Category Archives: Architecture

Life on the Streets

3 pics
In Death & Life of Great American Cities, Jane Jacobs praises the humble pavement: its place in the city, she argues, is crucial to thriving urban life. Or, put another way, disregard for the cultural value of the pavement (and by extension the street) is profoundly damaging to cities.

That 20th Century urban planners looked to parkland as the ‘lungs of a city’ is to miss an oppertunity, she says, claiming that the isolation and often over-prescriptive design of a park does little to nurture ordinary city life. Given that many of us will be able to cite bleak urban parks, which often feel threatening to walk through, there is much in Jacobs’ argument to find convincing.

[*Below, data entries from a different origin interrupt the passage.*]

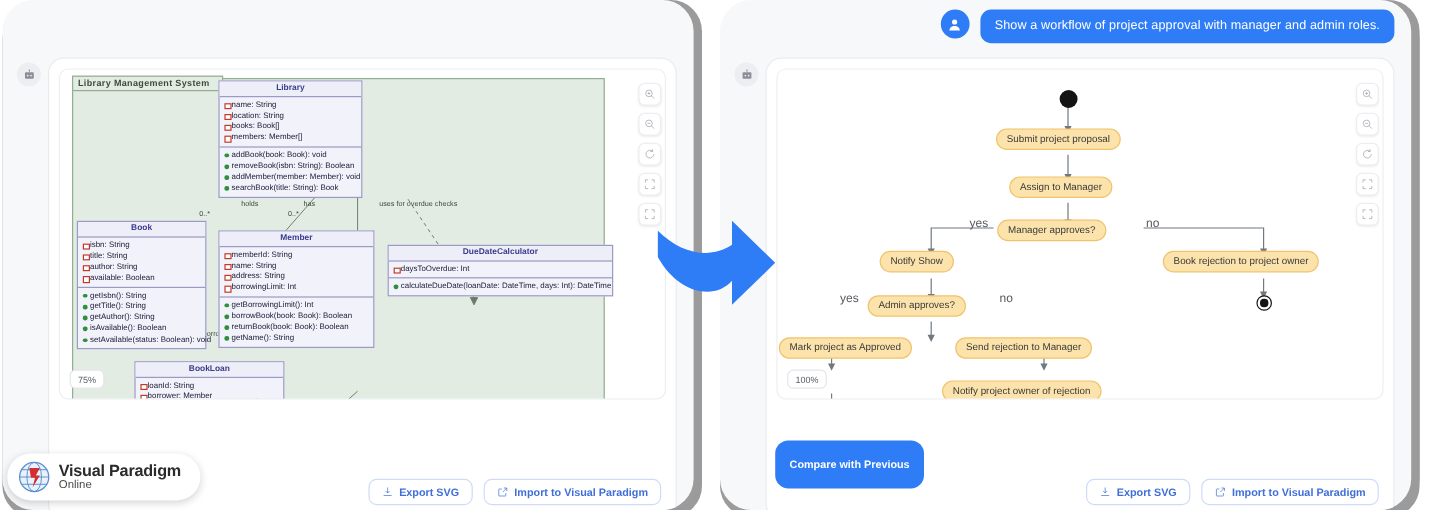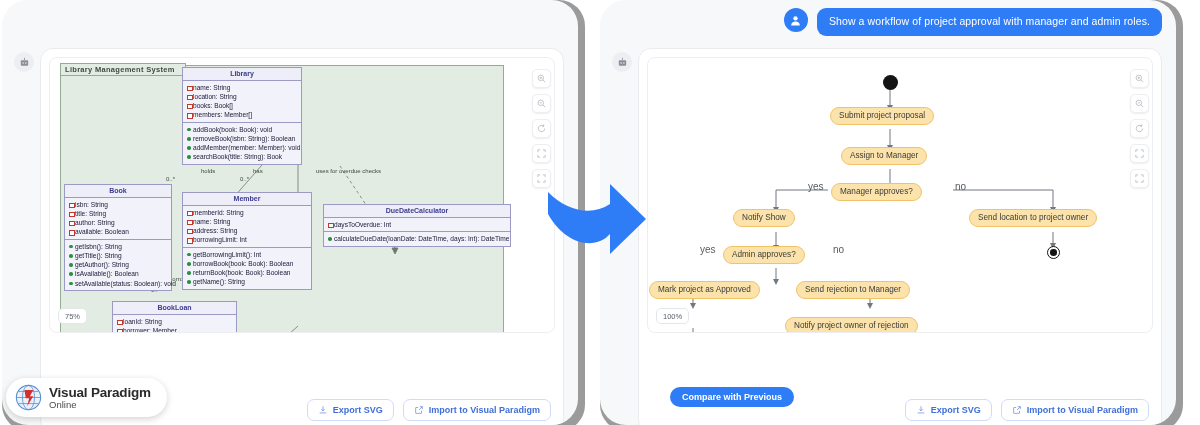--- a/index.html
+++ b/index.html
@@ -163,23 +163,22 @@
     padding: 5px 10px;
     white-space: nowrap;
   }
   .btn svg { width: 10px; height: 10px; stroke: #3f6fd8; fill: none; stroke-width: 1.4; }
 
   .compare-btn {
     position: absolute; left: 46px; bottom: 18px;
     background: #2f7df6; color: #ffffff;
     border-radius: 11px;
     font-size: 9px; font-weight: bold;
-    padding: 5px 12px;
+    padding: 15px 12px;
     white-space: nowrap;
-    margin-left: 24px;
   }
 
   
   .act {
     position: absolute;
     background: #fce3ab;
     border: 1px solid #f0c36b;
     border-radius: 9px;
     font-size: 8.2px;
     color: #3a3a3a;
@@ -455,21 +454,21 @@
           </g>
         </svg>
 
         <div class="node-start" style="left:235px; top:17px;"></div>
 
         <div class="act" style="left:182px; top:49px;">Submit project proposal</div>
         <div class="act" style="left:193px; top:89px;">Assign to Manager</div>
         <div class="act diamond" style="left:183px; top:125px;">Manager approves?</div>
 
         <div class="act" style="left:85px; top:151px;">Notify Show</div>
-        <div class="act" style="left:321px; top:151px;">Send location to project owner</div>
+        <div class="act" style="left:321px; top:151px;">Book rejection to project owner</div>
 
         <div class="act diamond" style="left:75px; top:188px;">Admin approves?</div>
         <div class="act" style="left:1px; top:223px;">Mark project as Approved</div>
         <div class="act" style="left:137px; top:259px;">Notify project owner of rejection</div>
         <div class="act" style="left:148px; top:223px;">Send rejection to Manager</div>
 
         <div class="node-end" style="left:399px; top:188px;"></div>
 
         <div class="flow-lbl" style="left:160px; top:123px;">yes</div>
         <div class="flow-lbl" style="left:307px; top:123px;">no</div>

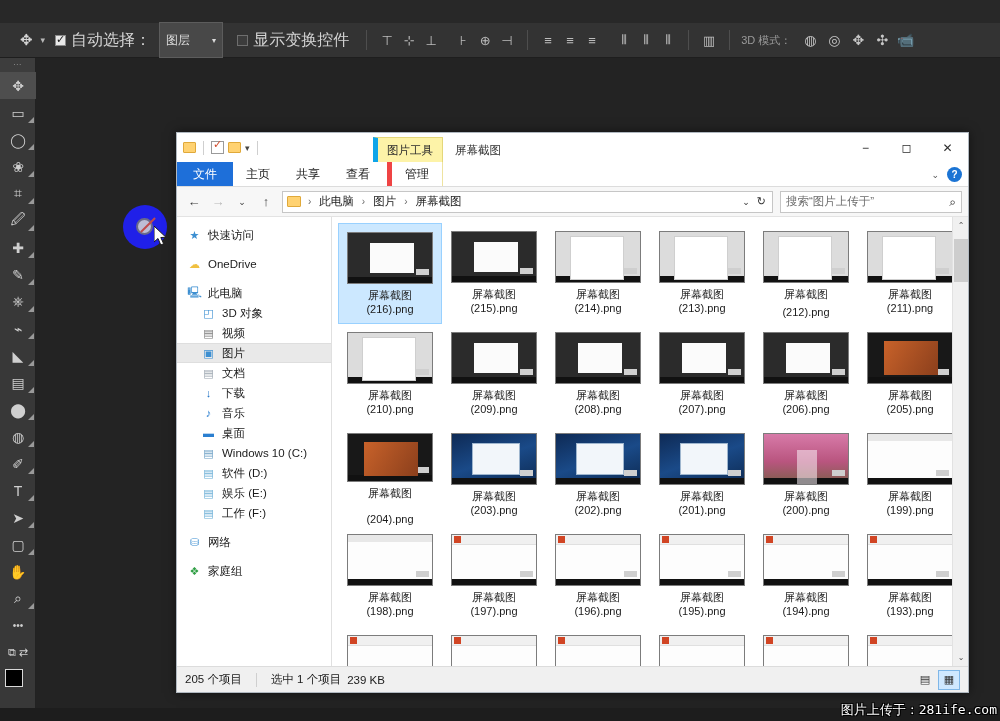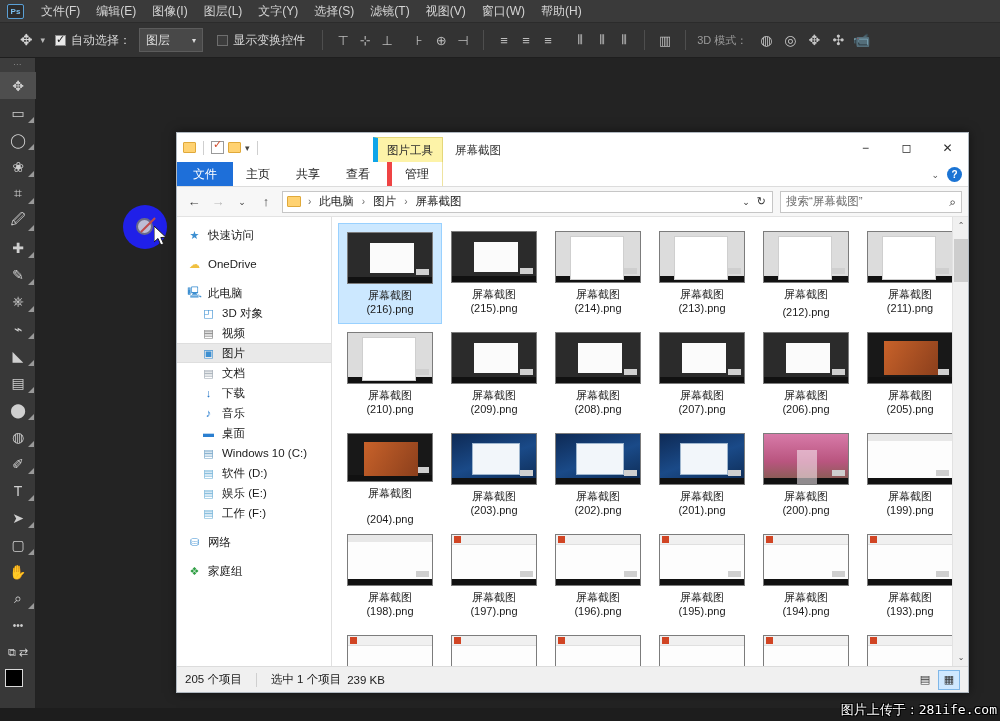--- a/index.html
+++ b/index.html
@@ -39,24 +39,24 @@
   .opt-check {
     width: 11px; height: 11px; background: #e8e8e8; border: 1px solid #8a8a8a;
     display: inline-block; position: relative; vertical-align: middle;
   }
   .opt-check::after {
     content: "✓"; position: absolute; left: 0px; top: -4px;
     color: #1a1a1a; font-size: 11px; line-height: 14px;
   }
   .opt-check.empty { background: #3c3c3c; border-color: #6e6e6e; }
   .opt-check.empty::after { content: ""; }
-  .opt-label { color: #d4d4d4; font-size: 12px; margin-left: 5px; margin-right: 8px; }
+  .opt-label { color: #d4d4d4; font-size: 16px; margin-left: 5px; margin-right: 8px; }
   .opt-select {
     background: #484848; border: 1px solid #5c5c5c; color: #dcdcdc;
-    font-size: 12px; padding: 2px 6px; min-width: 50px; height: 24px;
+    font-size: 12px; padding: 2px 6px; min-width: 50px; height: 36px;
     display: flex; align-items: center; justify-content: space-between; gap: 22px;
   }
   .opt-sep { width: 1px; height: 20px; background: #4e4e4e; margin: 0 9px; }
   .align-ico {
     width: 22px; height: 22px; display: flex; align-items: center;
     justify-content: center; color: #bdbdbd; font-size: 13px;
   }
   .three-d-label { color: #9a9a9a; font-size: 11px; margin: 0 7px 0 2px; }
   .d3-ico {
     width: 24px; height: 22px; display: flex; align-items: center;
@@ -326,33 +326,20 @@
     font-size: 13px; color: #ffffff; font-family: "DejaVu Sans Mono", monospace;
     letter-spacing: 0px; text-shadow: 1px 1px 0 #000, -1px -1px 0 #000, 1px -1px 0 #000, -1px 1px 0 #000;
     z-index: 50;
   }
 </style>
 </head>
 <body>
 
 <div id="app">
 
-  <div class="ps-menubar">
-    <div class="ps-logo">Ps</div>
-    <div class="ps-menu-item">文件(F)</div>
-    <div class="ps-menu-item">编辑(E)</div>
-    <div class="ps-menu-item">图像(I)</div>
-    <div class="ps-menu-item">图层(L)</div>
-    <div class="ps-menu-item">文字(Y)</div>
-    <div class="ps-menu-item">选择(S)</div>
-    <div class="ps-menu-item">滤镜(T)</div>
-    <div class="ps-menu-item">视图(V)</div>
-    <div class="ps-menu-item">窗口(W)</div>
-    <div class="ps-menu-item">帮助(H)</div>
-  </div>
 
   <div class="ps-optionsbar">
     <div class="opt-move-icon">✥</div>
     <div class="opt-caret">▾</div>
     <div class="opt-check"></div>
     <div class="opt-label">自动选择：</div>
     <div class="opt-select">
       <span>图层</span>
       <span style="font-size:8px;">▾</span>
     </div>
@@ -474,21 +461,21 @@
         <span class="crumb-sep">›</span>
         <span class="crumb">图片</span>
         <span class="crumb-sep">›</span>
         <span class="crumb">屏幕截图</span>
         <div class="addr-right">
           <span class="addr-caret">⌄</span>
           <span class="refresh-ico">↻</span>
         </div>
       </div>
       <div class="search-box">
-        <div class="search-ph">搜索“屏幕截图”</div>
+        <div class="search-ph">搜索“图片上传于”</div>
         <div class="search-ico">⌕</div>
       </div>
     </div>
 
     <div class="ex-body">
 
       <div class="ex-sidebar" id="sidebar">
           <div class="nav-item">
             <span class="ni-ico" style="color: rgb(61, 143, 209);">★</span>
             <span>快速访问</span>

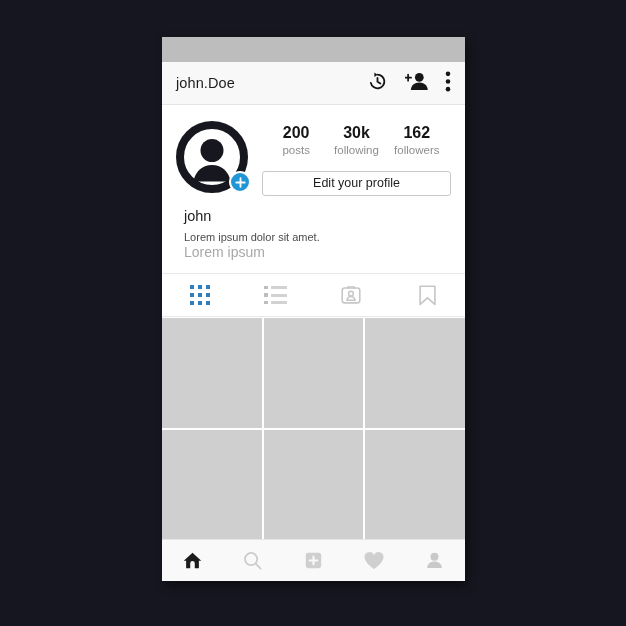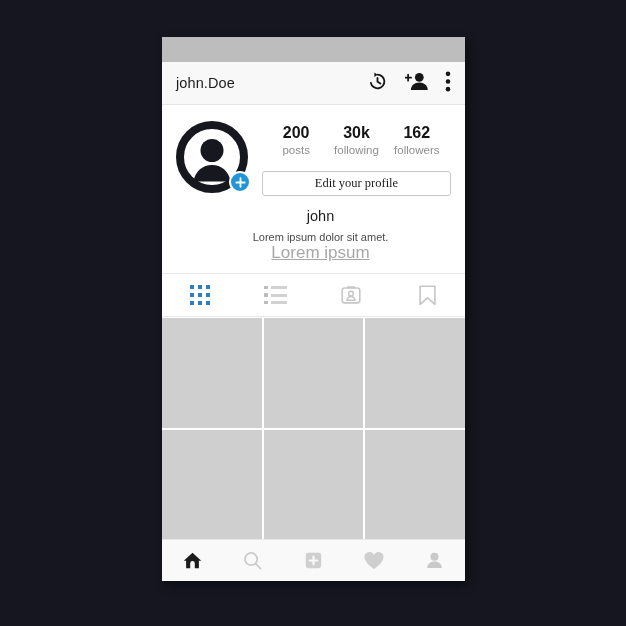--- a/index.html
+++ b/index.html
@@ -130,44 +130,42 @@
     height: 25px;
     line-height: 23px;
     text-align: center;
     font-size: 12.5px;
     color: #1c1c1c;
     background: #ffffff;
     border: 1px solid #c9c9c9;
     border-radius: 3px;
     box-sizing: border-box;
     padding: 0;
-    font-family: Liberation Serif, serif;
+    font-family: Liberation Sans, sans-serif;
     cursor: pointer;
   }
 
   .bio {
-    padding: 10px 14px 0 28px;
-    text-align: center;
+    padding: 10px 14px 0 22px;
   }
   .bio-name {
     font-size: 14.5px;
     color: #1c1c1c;
     line-height: 20px;
     margin-bottom: 4px;
   }
   .bio-line1 {
     font-size: 11px;
     color: #4a4a4a;
     line-height: 15px;
   }
   .bio-line2 {
-    font-size: 17px;
+    font-size: 14px;
     color: #a8a8a8;
     line-height: 15px;
-    text-decoration: underline;
   }
 
   
   .tab-strip {
     margin-top: 13px;
     height: 42px;
     border-top: 1px solid #e8e8e8;
     border-bottom: 1px solid #e8e8e8;
     display: flex;
     align-items: center;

A recent trip to Porto attests to the fact that urban leisure and social exchange can successfully take place on the pavement. As one of the oldest cities in Europe, Porto is accordingly made up of small winding streets punctured by little informal squares or crossroads; the city is also built on the precipitous rocky banks of the Douro river estuary. Two factors that leave little opportunity for large public parks.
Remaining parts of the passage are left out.